De bijdrage van Lou Heynens handelt over het groen rondom enkele landschappelijke toppers. Het artikel is getiteld Inzoomen op parken en tuinen met een cultuurhistorische betekenis. Hij beschrijft de onnatuurlijke schoonheid van de Meertensgroeve in Vilt, het Fancreverhöfke te IJzeren, park en tuinen van kasteel Wijlre, het nooit uitgezonden lied over het park van kasteel Neubourg en het trefpunt van groen en stilte rondom kasteel Goedenraad te Eys. In zijn bijdrage vindt u wetenswaardigheden over deze ensembles en hun ontwerpers.

Bas van de Klundert schrijft over Willem van Konijnenburg: Schilder van zijn geliefde Zuid-Limburgse landschap, de kiem van zijn kunstenaarschap. De Haagse kunstschilder Willem van Konijnenburg (1868-1943) was half Limburgs en voelde zich nergens zo goed thuis als in het Geuldal. Na zijn afstuderen aan de Academie van Beeldende Kunsten te Den Haag begint de Limburgse periode waarin hij hoofdzakelijk landschappen schildert in en rond Meerssen. Van Konijnenburg toont de landschappen op nationale én internationale tentoonstellingen waar de authentieke werken zowel positieve als negatieve reacties oproepen. Commercieel succes blijft uit maar het artistieke succes is groot; in de Zuid-Limburgse landschappen ontstaan vele kenmerken die later uitgroeien tot de eigenzinnige beeldtaal waarmee Willem van Konijnenburg in 1917 nationaal doorbreekt. Limburgse onderwerpen zijn vaak in het latere oeuvre te herkennen.
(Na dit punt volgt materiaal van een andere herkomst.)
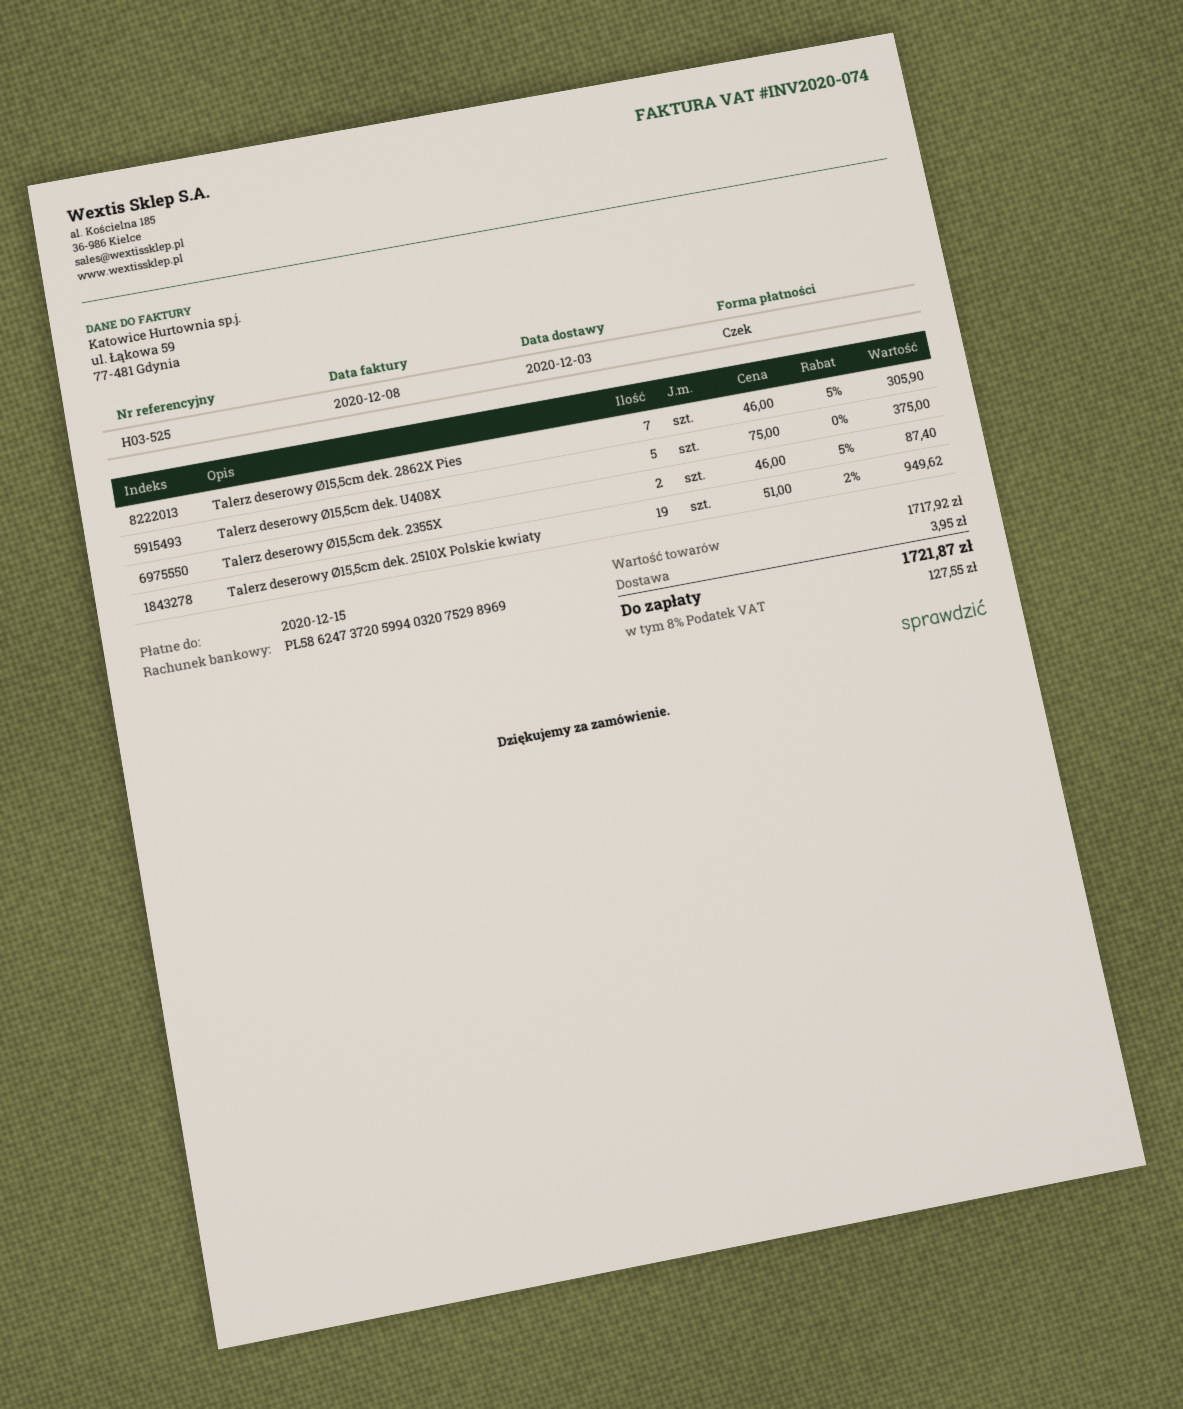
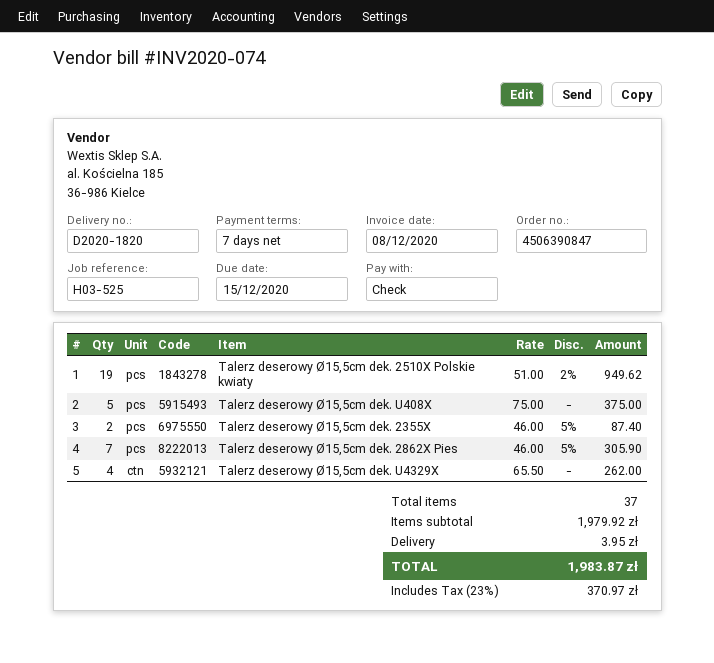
Talerz deserowy Ø15,5cm dek. U4329X: none -> 4 x 65.50 = 262.00
subtotal: 1717.92 -> 1979.92
tax: 8% = 127.55 -> 23% = 370.97
total: 1721.87 -> 1983.87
Barry A.F. Kerckhoffs richt de schijnwerper op de landgoederenzone rondom Meerssen. Hij beschrijft de geschiedenis van de tuin van La Petite Suisse onder de titel Villa Kanjel in het landschap van de Gelei en de Kanjel. Deze villa maakt deel uit van het ‘parkensysteem’ van Petrus Regout. Hij heeft deze landhuizen, rijk geïllustreerd, laten beschrijven in het Album dédié à mes enfants et mes amis (Album opgedragen aan mijn kinderen en mijn vrienden) uit 1868. Villa Kanjel ligt samen met Vaeshartelt, Klein Vaeshartelt, La Grande Suisse en Villa Kruisdonk in de huidige landgoederenzone. De tuinhistorische beschrijving van villa Kanjel begint echter al eerder. In deze bijdrage wordt ingegaan op het ontstaan en de wijzigingen in de tuin bij de villa sinds 1820 tot nu. Daarbij wordt overigens ook de samenhang en wisselwerking tussen villa en tuin beschreven. Omdat dit landgoed een wezenlijk onderdeel is van het ‘parkensysteem’ wordt dit ook in deze context behandeld. De riviertjes de Kanjel en de Gelei vormen de verbindende schakels tussen de voornoemde landgoederen.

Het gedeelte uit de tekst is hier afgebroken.